Silvestrov’s Fifth
Symphony might well have emerged from Prospero’s island. The
music epitomises something rich and strange. Ominous,
heavy with threat (trs. 3, 5), dissonant but accessible, dreamy
and romantic. Ham-fisted and insensitive but useful parallels
include Mahler’s Adagietto, Berg, Griffes’ Pleasure
Dome, the film scores of John Barry and the Hollywood 1970s
and further enlivened by idyllic evocations of birdsong. A massive
orchestra is used and there is an orchestral piano presumably
played by Lubimov who is at the centre of things in the similarly
ecstatic Postludium. At one point there is a low-key
chatter of voices – but very low. This is voluptuously expressive
music given spine by the undertow of gloom.
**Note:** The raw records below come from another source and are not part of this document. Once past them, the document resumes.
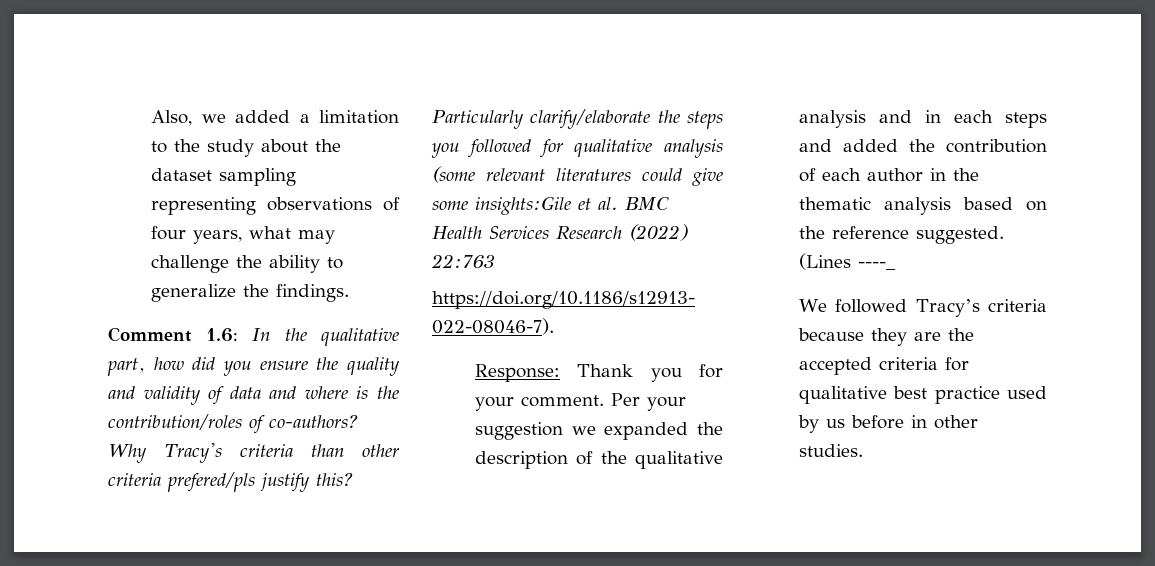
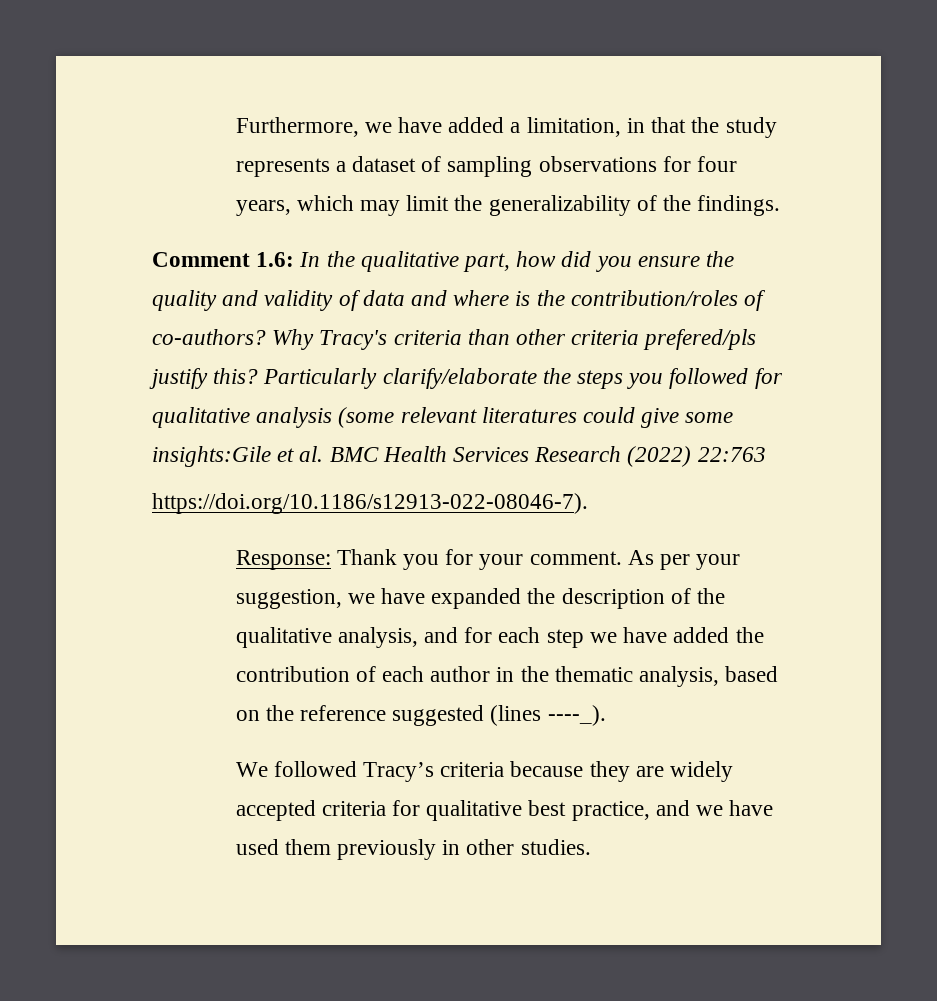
- Also, we added a limitation to the study about the dataset sampling representing observations of four years, what may challenge the ability to generalize the findings.
+ Furthermore, we have added a limitation, in that the study represents a dataset of sampling observations for four years, which may limit the generalizability of the findings.
- Per your suggestion we expanded the description of the qualitative analysis and in each steps and added the contribution of each author in the thematic analysis based on the reference suggested. (Lines ----_
+ As per your suggestion, we have expanded the description of the qualitative analysis, and for each step we have added the contribution of each author in the thematic analysis, based on the reference suggested (lines ----_).
- We followed Tracy’s criteria because they are the accepted criteria for qualitative best practice used by us before in other studies.
+ We followed Tracy’s criteria because they are widely accepted criteria for qualitative best practice, and we have used them previously in other studies.

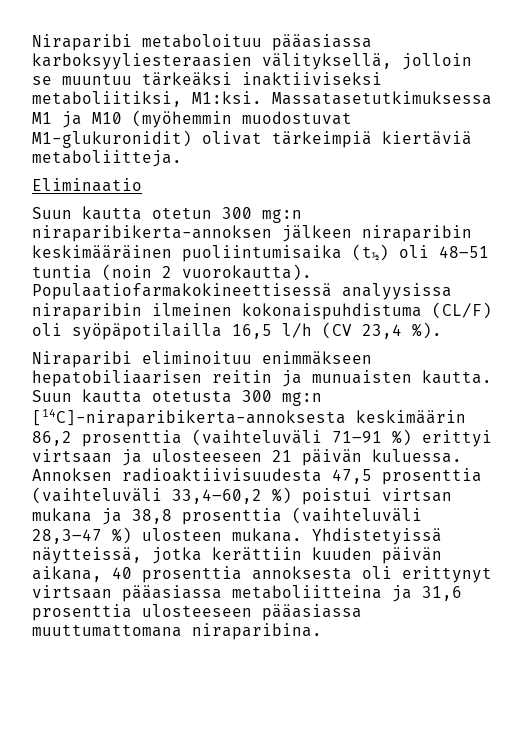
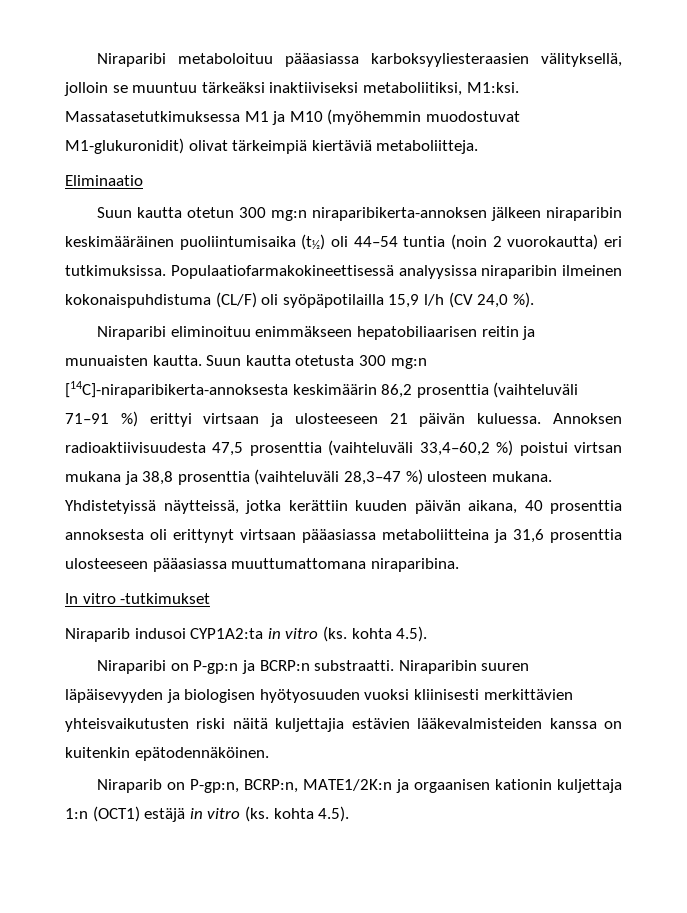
- Suun kautta otetun 300 mg:n niraparibikerta-annoksen jälkeen niraparibin keskimääräinen puoliintumisaika (t½) oli 48–51 tuntia (noin 2 vuorokautta).
+ Suun kautta otetun 300 mg:n niraparibikerta-annoksen jälkeen niraparibin keskimääräinen puoliintumisaika (t½) oli 44–54 tuntia (noin 2 vuorokautta) eri tutkimuksissa.
- Populaatiofarmakokineettisessä analyysissa niraparibin ilmeinen kokonaispuhdistuma (CL/F) oli syöpäpotilailla 16,5 l/h (CV 23,4 %).
+ Populaatiofarmakokineettisessä analyysissa niraparibin ilmeinen kokonaispuhdistuma (CL/F) oli syöpäpotilailla 15,9 l/h (CV 24,0 %).
+ In vitro -tutkimukset
+ Niraparib indusoi CYP1A2:ta in vitro (ks. kohta 4.5).
+ Niraparibi on P-gp:n ja BCRP:n substraatti. Niraparibin suuren läpäisevyyden ja biologisen hyötyosuuden vuoksi kliinisesti merkittävien yhteisvaikutusten riski näitä kuljettajia estävien lääkevalmisteiden kanssa on kuitenkin epätodennäköinen.
+ Niraparib on P-gp:n, BCRP:n, MATE1/2K:n ja orgaanisen kationin kuljettaja 1:n (OCT1) estäjä in vitro (ks. kohta 4.5).

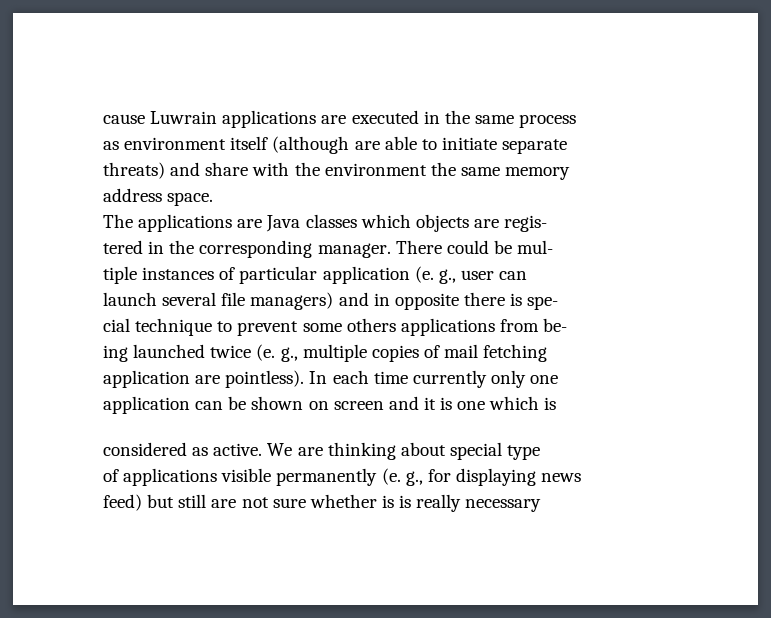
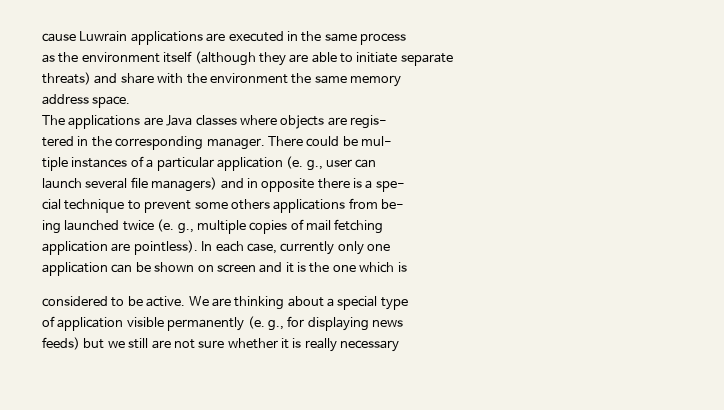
- as environment itself (although are able to initiate separate
+ as the environment itself (although they are able to initiate separate
- The applications are Java classes which objects are regis-
+ The applications are Java classes where objects are regis-
- tiple instances of particular application (e. g., user can
+ tiple instances of a particular application (e. g., user can
- launch several file managers) and in opposite there is spe-
+ launch several file managers) and in opposite there is a spe-
- In each time currently only one
+ In each case, currently only one
- application can be shown on screen and it is one which is
+ application can be shown on screen and it is the one which is
- considered as active.
+ considered to be active.
- We are thinking about special type
+ We are thinking about a special type
- of applications visible permanently (e. g., for displaying news
+ of application visible permanently (e. g., for displaying news
- feed) but still are not sure whether is is really necessary
+ feeds) but we still are not sure whether it is really necessary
I do not know why
it has not made more headway. If there were any justice this
would have been played at the BBC Proms but the same could be
said of a host of other regrettably neglected works including
Hovhaness’s Majnun and Etchmiadzin symphonies,
of the Benjamin Dale tone poem The Flowing Tide, of
Ronald Stevenson’s concertos, the oratorios and symphony of
Yuri Shaporin and the piano concertos of Nikolai Kapustin.
This Sony-Arkiv
re-animation scores over the competition in various areas. Its
sound is rich – bathed in warmth yet not smearing detail. Students
of the work will find that the version under review is in nine
tracks which certainly aids the process of getting to grips
with a single span of three quarters of an hour.
ArkivCD now provide
notes. The tracks and titles are listed. There’s a matte-finish
scan of the front of the original booklet plus the back jewel
case insert.
As usual with ArkivCD’s
revivals the price is low at $14.99 per disc.
On the other hand
there is competition which you can safely choose from on the
basis of repertoire. The Sony is the most luminous-sounding
recording but neither the deleted BMG
Kofman - the first champion of the work in Kiev - nor the current
Megadisc
by Borejko are anything less than very fine. The key thing is
that even timid souls – and I count myself in their company
– should make a point of hearing the remarkable Fifth Symphony.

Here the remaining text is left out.